Pencemaran Akibat Limbah Pertanian
Seperti yang telah diketahui bahwa limbah pertanian yang tidak dikelola
sebagaimana mestinya dapat menurunkan kualitas lingkungan seperti air, tanah
dan udara, yang pada akhirnya akan dapat membahayakan kesehatan masyarakat.
Pencemaran
akibat limbah pertanian pada umumnya banyak disebabkan karena limbah
peternakan, bahan-bahan yang larut karena erosi dari daerah pertanian, zat-zat
hara pertanian seperti senyawa-senyawa fosfor dan nitrogen, garam-garam
anorganik dan mineral yang berasal dari irigasi, herbisida dan pestisida.
Pengelolaan Limbah Pertanian
Menurut Sindhu (2015), pengelolaan limbah pertanian merupakan bagian dari
siklus ekologi di mana semuanya bersinambungan dan dilakukan daur ulang
sedemikian rupa sehingga terjalin hubungan saling ketergantungan dalam sistem
tersebut.
Dengan adanya pengelolaan limbah, semua limbah hasil
pengolahan ditempatkan di tempat yang tepat dan waktu yang tepat untuk
pemanfaatan terbaik untuk mengkonversi menjadi produk yang berguna dan
berfungsi dalam pengendalian pencemaran.
Dalam pengolahan limbah
sering dipergunakan tangki atau bak kolam-kolam tempat penampungan
limbah-limbah sementara atau wadah sebagai proses tempat pengolahan maka
haruslah dapat diutarakan ukuran-ukuran tangki atau kolam pengolahan. Sebab
ukuran ini turut mempengaruhi lamanya limbah yang harus tinggal dalam tangki
agar terjadi proses perombakan limbah secara sempurna.
Dengan
perkataan lain kolam atau tangki harus memiliki nilai "Retention Time" yang
memenuhi syarat. Yaitu perbandingan besarnya debit limbah dengan volume kolam.

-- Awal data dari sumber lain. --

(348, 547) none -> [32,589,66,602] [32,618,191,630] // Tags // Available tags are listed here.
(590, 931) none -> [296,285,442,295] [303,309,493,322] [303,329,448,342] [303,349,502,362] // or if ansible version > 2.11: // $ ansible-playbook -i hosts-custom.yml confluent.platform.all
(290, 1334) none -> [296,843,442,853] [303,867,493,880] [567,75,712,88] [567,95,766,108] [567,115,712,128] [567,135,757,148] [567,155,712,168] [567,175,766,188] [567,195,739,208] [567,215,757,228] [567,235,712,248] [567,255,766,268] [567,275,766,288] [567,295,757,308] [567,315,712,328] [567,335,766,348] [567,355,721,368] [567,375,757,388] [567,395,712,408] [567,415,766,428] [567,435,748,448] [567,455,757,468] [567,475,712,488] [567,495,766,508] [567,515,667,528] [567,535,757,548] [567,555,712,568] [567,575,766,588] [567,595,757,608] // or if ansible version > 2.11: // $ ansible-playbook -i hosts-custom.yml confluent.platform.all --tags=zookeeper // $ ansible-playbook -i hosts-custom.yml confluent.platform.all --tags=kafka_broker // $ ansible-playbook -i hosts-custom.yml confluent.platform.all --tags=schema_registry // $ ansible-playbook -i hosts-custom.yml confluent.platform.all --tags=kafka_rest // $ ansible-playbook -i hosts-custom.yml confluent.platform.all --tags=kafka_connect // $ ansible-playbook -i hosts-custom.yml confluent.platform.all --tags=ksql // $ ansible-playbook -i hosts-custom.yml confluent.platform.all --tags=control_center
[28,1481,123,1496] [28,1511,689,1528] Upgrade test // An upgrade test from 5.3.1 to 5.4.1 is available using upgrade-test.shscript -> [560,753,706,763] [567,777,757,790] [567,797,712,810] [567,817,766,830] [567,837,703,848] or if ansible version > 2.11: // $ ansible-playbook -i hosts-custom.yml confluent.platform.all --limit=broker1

Besarnya nilai retention time tergantung pada kandungan zat pencemar, volume
limbah, dan debit limbah. Zat pencemar yang mempunyai konsentrasi tinggi
membutuhkan waktu yang lebih lama dalam prosesnya, agar prosesnya lebih
sempurna.
Debit limbah yang besar dengan volume tangki yang kecil akan membuat retention time semakin rendah. Retention time yang rendah mengakibatkan limbah hanya sementara waktu saja tinggal dalam tangki. Pada umumnya ukuran retention time tidak diberikan karena nilai ini bervariasi dan ada banyak faktor mempengaruhinya (Ginting,2007).
Sejalan dengan perkembangan
ilmu pengetahuan dan teknologi, limbah dapat diolah sedemikian rupa sehingga
menjadi barang yang bermanfaat dan menguntungkan secara ekonomis. Teknologi
yang dapat digunakan dalam penanganan masalah limbah antara lain adalah
pemanfaatan mikroorganisme sebagai upaya untuk mempercepat proses dekomposisi
limbah menjadi pupuk organik.
Pupuk organik merupakan pupuk yang
terbuat dari bahan-bahan organik yang didegradasikan secara organik. Sumber
bahan baku organik ini dapat diperoleh dari bermacam-macam sumber, seperti :
kotoran ternak, sampah rumah tangga non sintetis, limbah-limbah dan
makanan/minuman. Biasanya untuk membuat pupuk organik ini, ditambahkan larutan
mikroorganisme yang membantu mempercepat proses pendegradasian (Latifah et al.
; 2012).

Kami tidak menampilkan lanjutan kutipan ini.